OnPoint NYC
- Formation: 2021
- Merger of: New York Harm Reduction Educators, Washington Heights Corner Project
- Type: Nonprofit
- Purpose: safe injection sites and other harm reduction services
- Leader: Sam Rivera
- Staff: ~120 (2023)
- Website: onpointnyc.org

= OnPoint NYC =

New York City nonprofit that operates safe injection sites

OnPoint NYC is a New York City nonprofit that operates two privately run safe injection sites in East Harlem and Washington Heights. At the sites, drug users use illegal drugs under supervision. Placed at the sites of existing syringe service programs, these were America's first safe injection facilities when they opened in November 2021.

== History ==
OnPoint was created in 2021 from the merger of two existing groups, New York Harm Reduction Educators and Washington Heights Corner Project. OnPoint's workers voted to unionize with UNITE HERE in December 2022. Between 2021 and 2025 OnPoint's own record reports over 1,700 overdoses were reversed with no resulting deaths. By December 2025, more than 46 clients were taken to the hospital by ambulance, however OnPointNYC did not track whether or not they survived.

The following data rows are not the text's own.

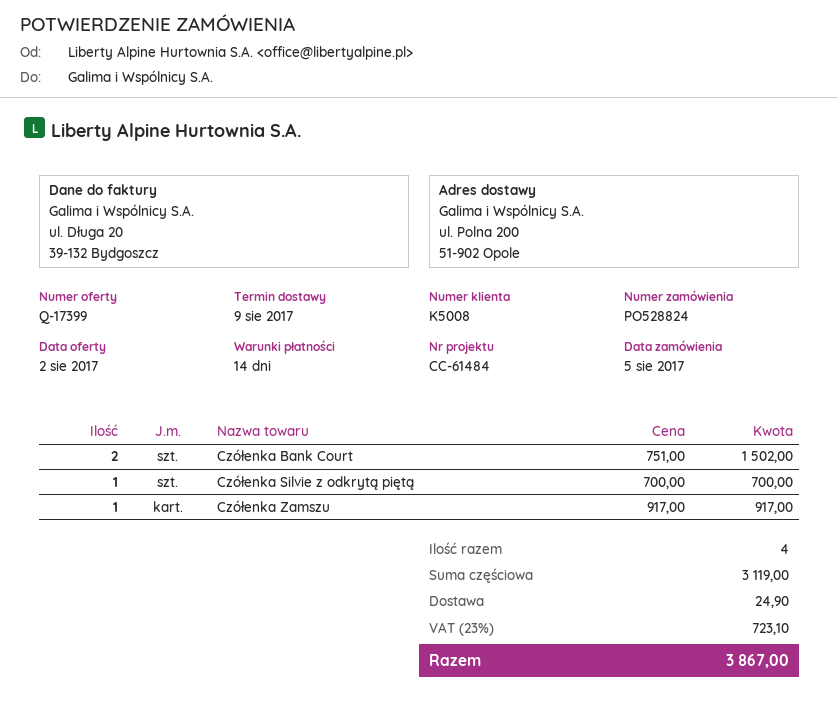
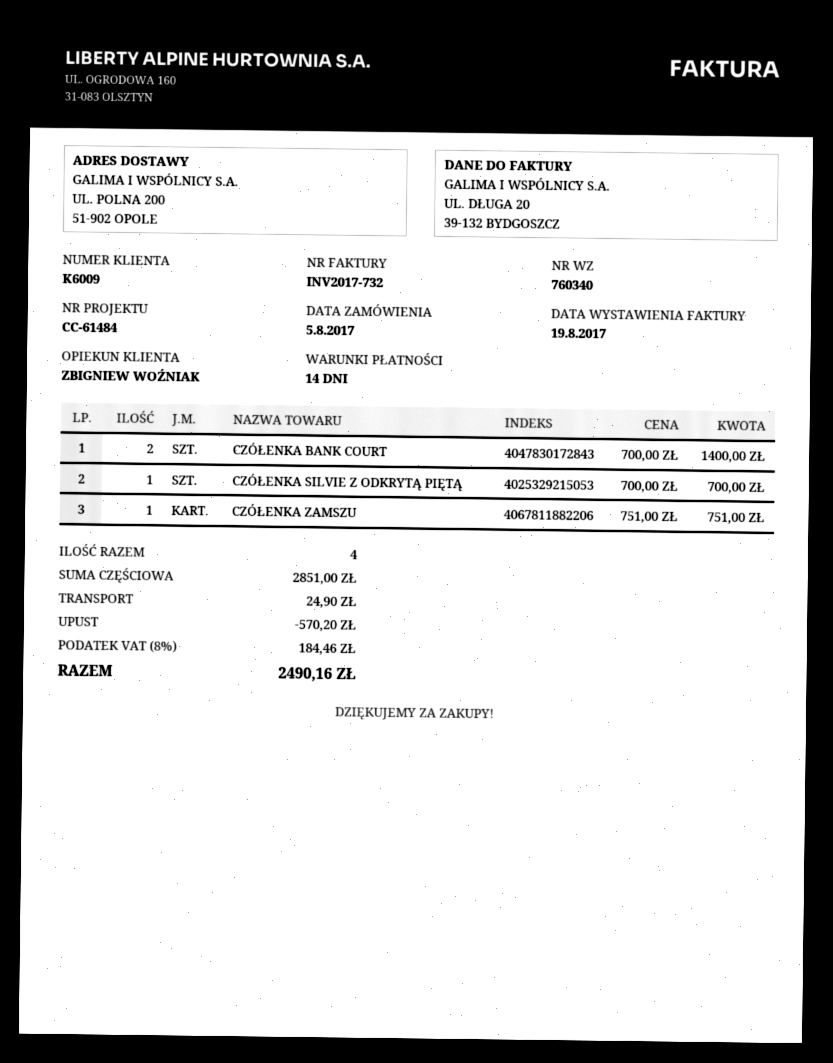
customer number: K5008 -> K6009
Czółenka Bank Court: 2 x 751.00 = 1502.00 -> 2 x 700.00 = 1400.00
Czółenka Zamszu: 1 x 917.00 = 917.00 -> 1 x 751.00 = 751.00
subtotal: 3119.00 -> 2851.00
discount: none -> 570.20
tax: 23% = 723.10 -> 8% = 184.46
total: 3867.00 -> 2490.16

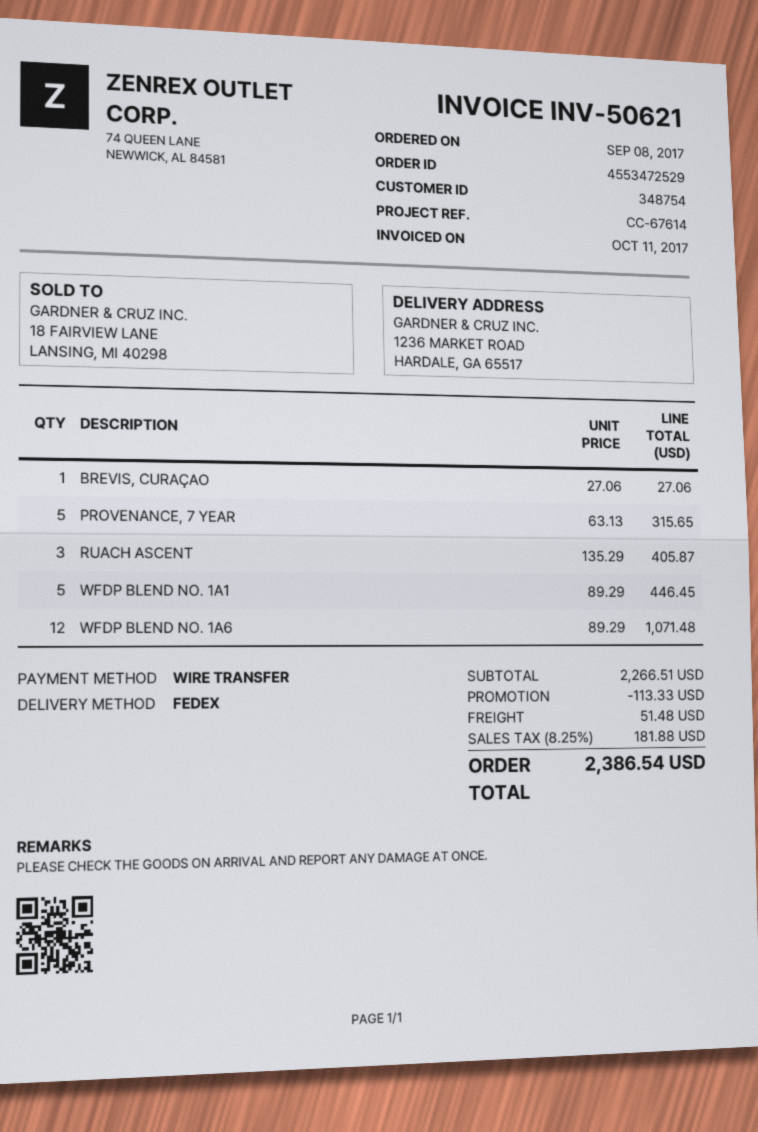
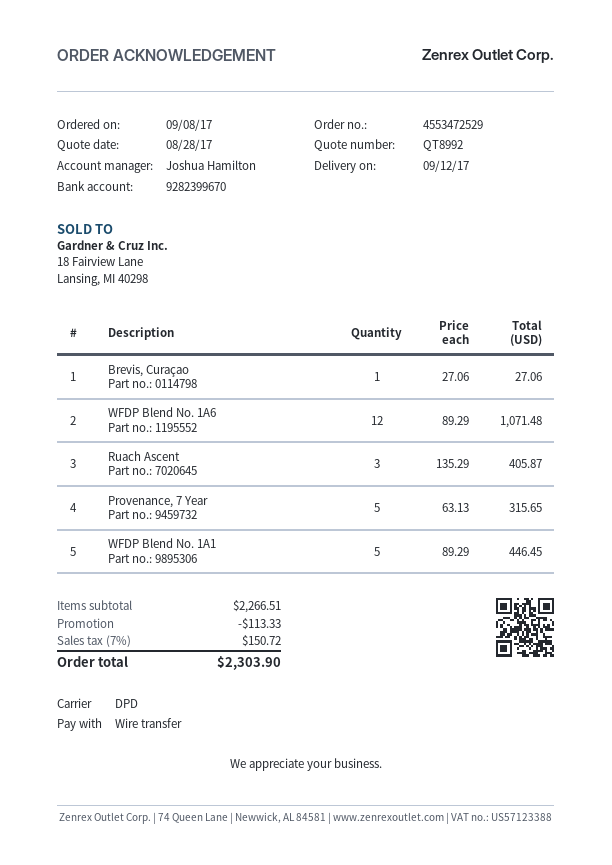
shipping method: FedEx -> DPD
shipping: 51.48 -> none
tax: 8.25% = 181.88 -> 7% = 150.72
total: 2386.54 -> 2303.90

New York mayor Bill de Blasio had been advocating for the city to open safe injection sites since 2018. The opening of OnPoint's OPCs is one demonstration of a shift toward harm reduction in American drug policy, prompted by a worsening opioid overdose crisis and an illicit drug supply containing high levels of fentanyl. Under President Joe Biden, the United States Department of Justice has taken a hands-off approach to safe injection sites, although possession of opioids without a prescription remains illegal. On August 7, 2023, the top federal prosecutor for Manhattan announced OnPoint's activities are illegal, because it is a violation of federal law to maintain property where controlled substances are consumed.

Some Harlem activists and politicians (including Al Taylor, Inez Dickens, Yusef Salaam, Rev. Al Sharpton and Adriano Espaillat) have criticized the Harlem site, viewing it as part of an oversaturation of shelters and addiction treatment facilities in the neighborhood. A December 2021 protest in Harlem against the site drew over 100 people. Gothamist and WNYC reviewed 2019–2020 data of opioid clinic usage in Harlem and found that only 25% of patients were Harlem residents.

Some Harlem residents have also complained of increased crime (including drug dealing and public drug use) in the area since the site opened. The New York Times reported visible drug activities around the block at OnPoint's E 126th St location in August, 2023. The consumption site is across the street from a child care center. OnPoint also employs staff to collect discarded drug paraphernalia in parks and other public areas.

Opponents posit that the center encourages illegal drug use. In February 2025, congresswoman Nicole Malliotakis sent a letter to the attorney general requesting the center be shut down.

==Funding==
OnPoint has received funding from the New York City Department of Health and Mental Hygiene, The New York Community Trust and the New York Health Foundation, among other sources. As of June 2022 it had received no state or federal funding. Counseling, syringe service programs and other services offered around the consumption sites receive city and state funding, but the consumption sites are privately funded.

==Research==
In 2023 NYU Langone Health and Brown University announced that OnPoint would be included in the first federally-funded study to evaluate the effectiveness of OPCs. This study will be funded by NIDA.